In this program we deliberately look for musical roots in Renaissance and early Baroque music and their transposition in today’s time. Italian composer Salvatore Sciarrino is one of todays composers, whose sound language has a very unique color, which is clearly based and involved with early music. Two of his works in which this focus is evident are heard in this program. One refers to Carlo Gesualdo, the other to Alessandro Stradella.

Our guitarist Maurizio Grandinetti also dealt with early music for decades. His approach, however, is more a translation of old music into our time; musical gestures and psychological emotional states, which are immanent in the music, are brought into our time in a new guise and unusually orchestrated, without touching the musical meaning – on the contrary.

The program is complemented by a commission to Basel based composer Lukas Langlotz, who also constantly deals with ancient and oldest music in a well-founded way in his compositional style. His new work will feature an “Arciorgano”, an organ built in Basel according to plans by the 16th-century Italian composer Nicola Vicentino, which allows 31 different pitches per octave.

About the arrangements:

Nikolaus Harnoncourt wrote in 1982: “The music of the past has become a foreign language through the progression of history, through its distance from the present and through its detachment from the context of its time. Individual aspects of a piece of music may be universally valid and timeless, but the message as such is bound to a particular time and can only be rediscovered if it is translated, as it were, into our present idiom.”
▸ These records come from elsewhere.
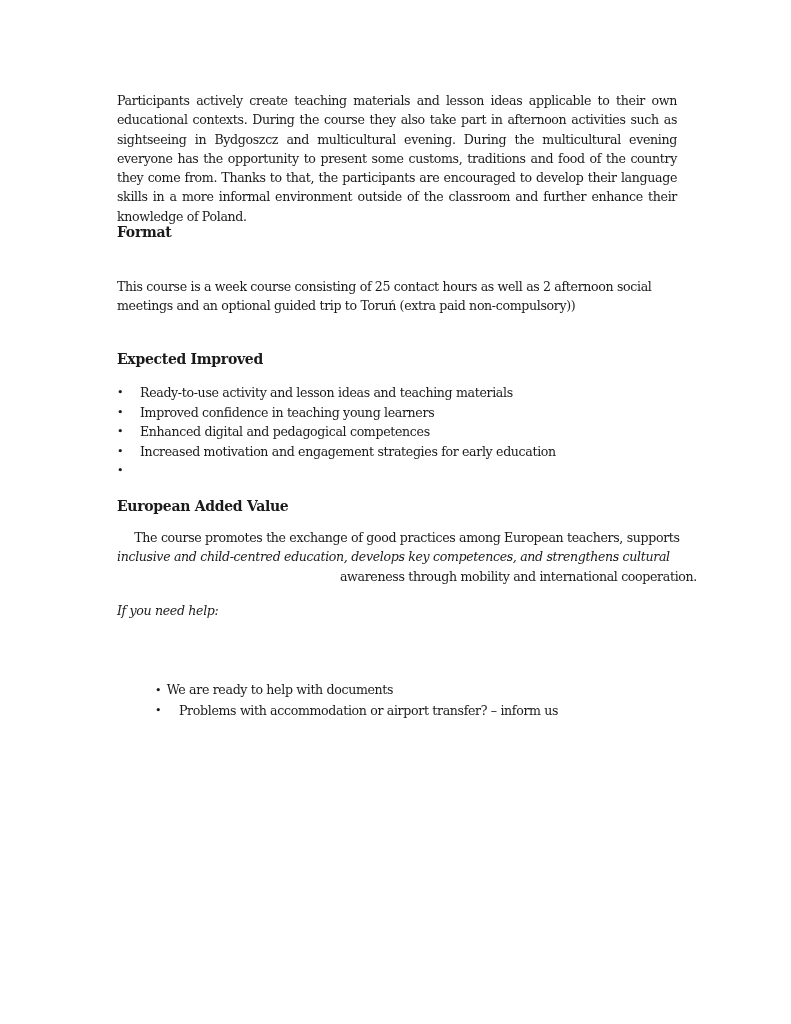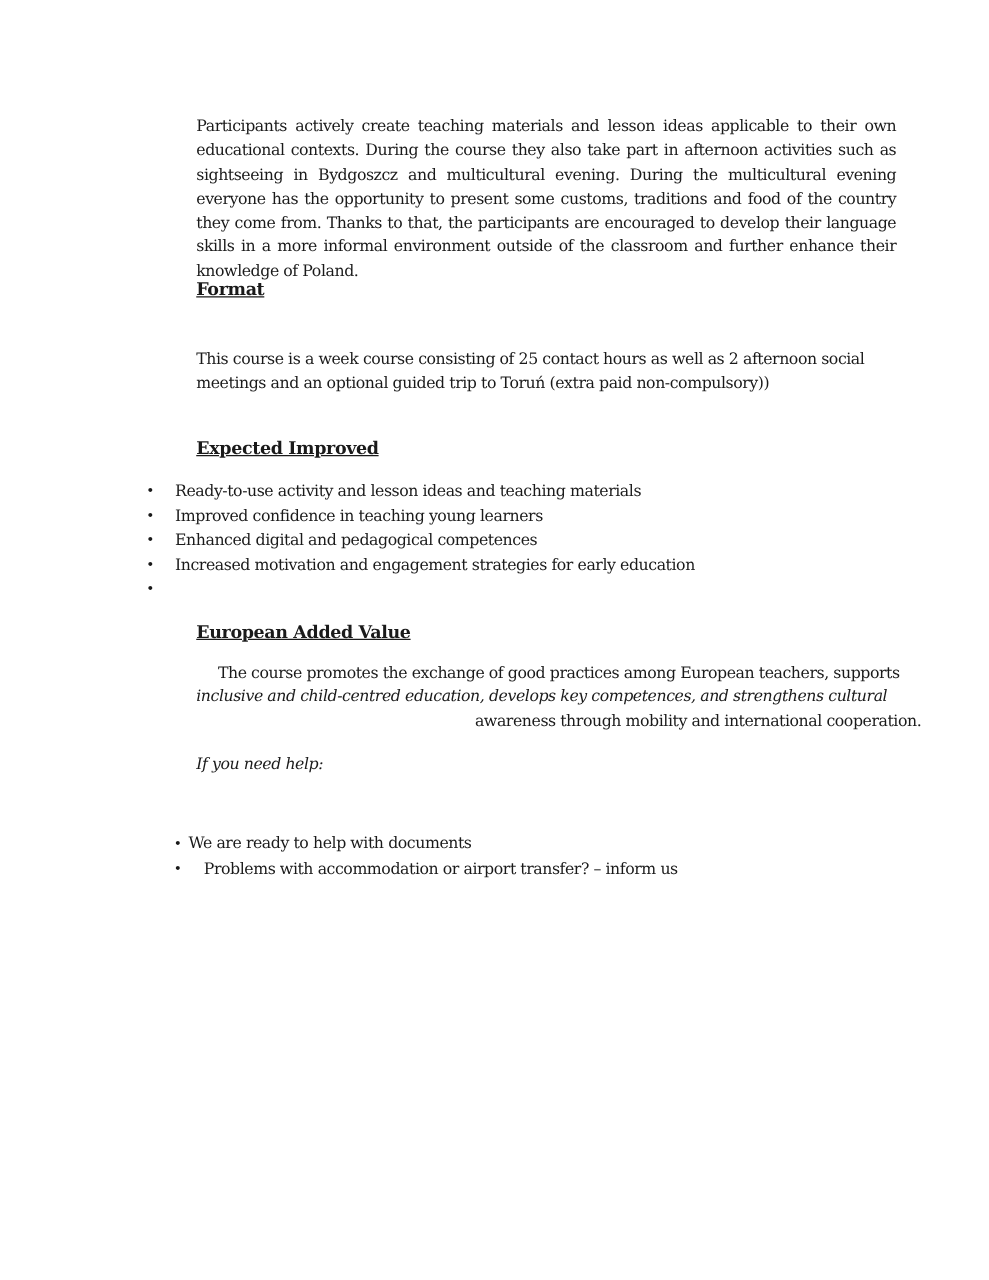"Participants actively create teaching" .abs { margin-left: 40px -> none }
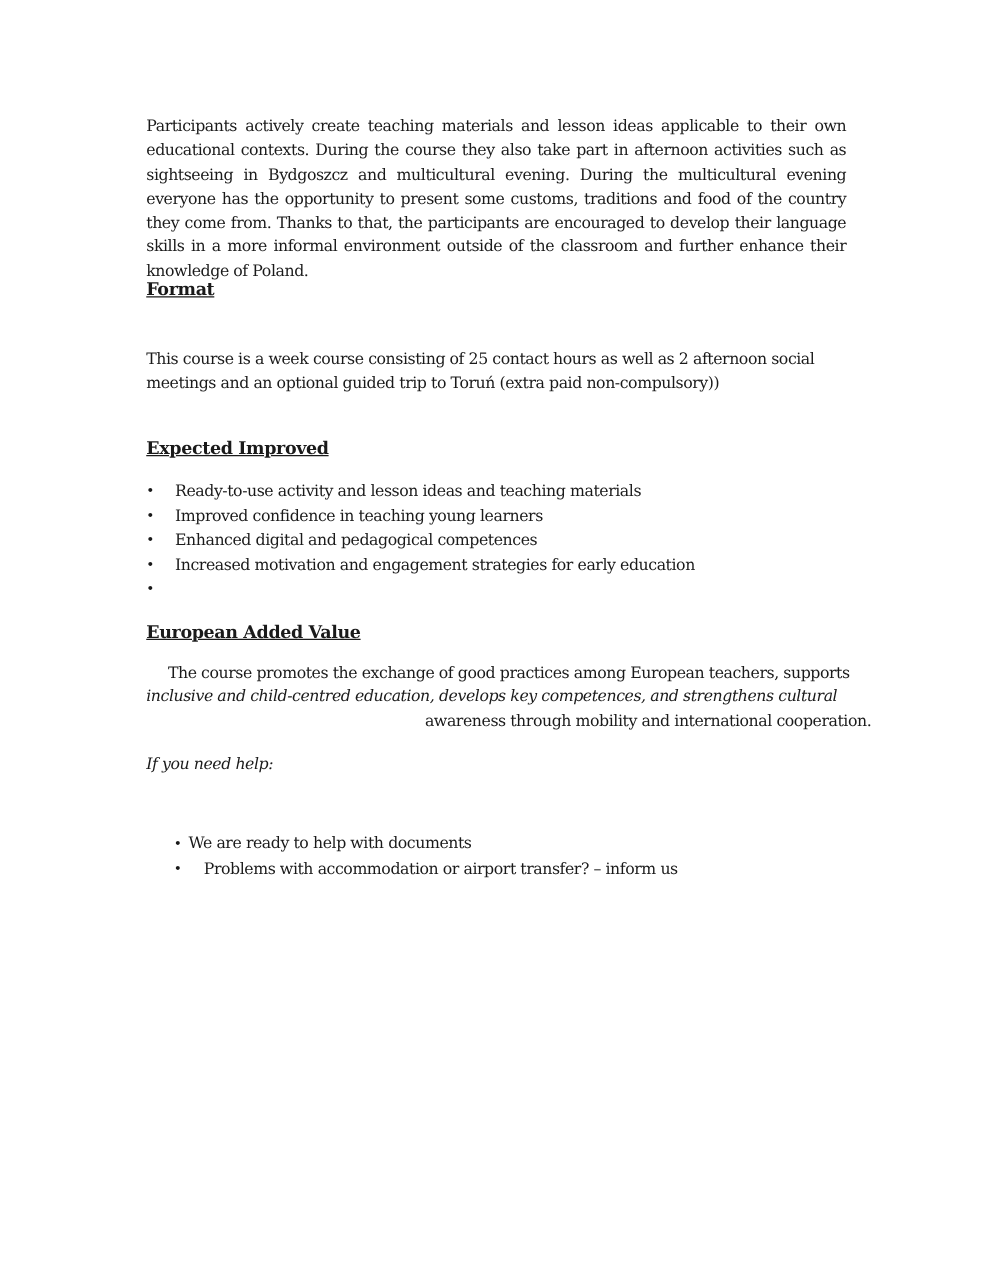"Format" .heading { text-decoration: underline -> none }
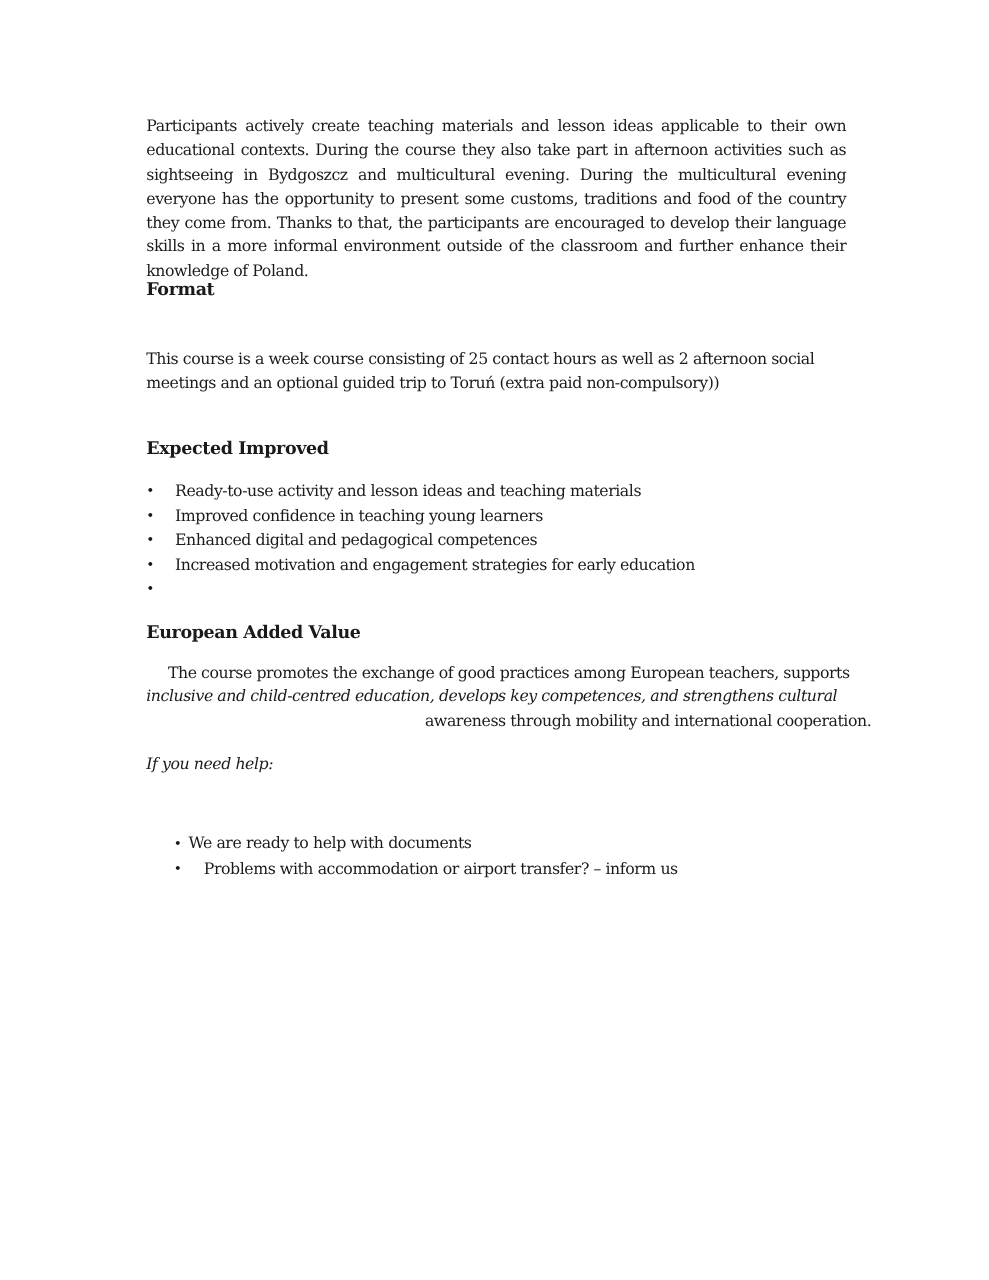"• We are ready to" .help-list { margin: 0 -> 16px }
Nowadays there is a unique musical genre in which masterpieces of the past are reinterpreted by translating old masterpieces into a more or less contemporary language. With my arrangements, my intention is to look at the original music with my full expressiveness and intuition, going deep into the textual part. To this end, the vocal and textual parts have been left almost intact, but overlaid with a new instrumental framework.

The material of the arts has changed over the centuries, but their artistic content is recognized in our conscious perception of the present. Every time we evaluate art or listen to music, our current environment sets the standards for our artistic perception. It is up to us to decide how “original” the object must be in order to recognize it. As far as Renaissance restorations are concerned, we know that restorers at that time combined statues with the spirit of their own time, translating them into a new language that conveyed the energy typical of their era. The great art historian Cesare Brandi interpreted the Renaissance not as a revival of antiquity, but as a transfiguration of universal concepts, as part of a completely new creative process.

Today we find the music of the Renaissance and pre-baroque attractive mainly because of what the authors did not record in scores: the part reserved for improvisation and arrangement. Since the beginning of the 18th century, the habit was adopted that each composition corresponded to only one interpretation: the original one. Nothing was left to personal freedom. What would happen to occidental classical music if one tried to use a little Asian and African sensibilities, if one took into account “immaterial”, symbolic, ritual or religious values, instead of dealing with its historical authenticity?

After all, the performance of any piece of ancient music is a celebration of the absence of the original and its author. We have to decide whether to hide this absence or to fully acknowledge it.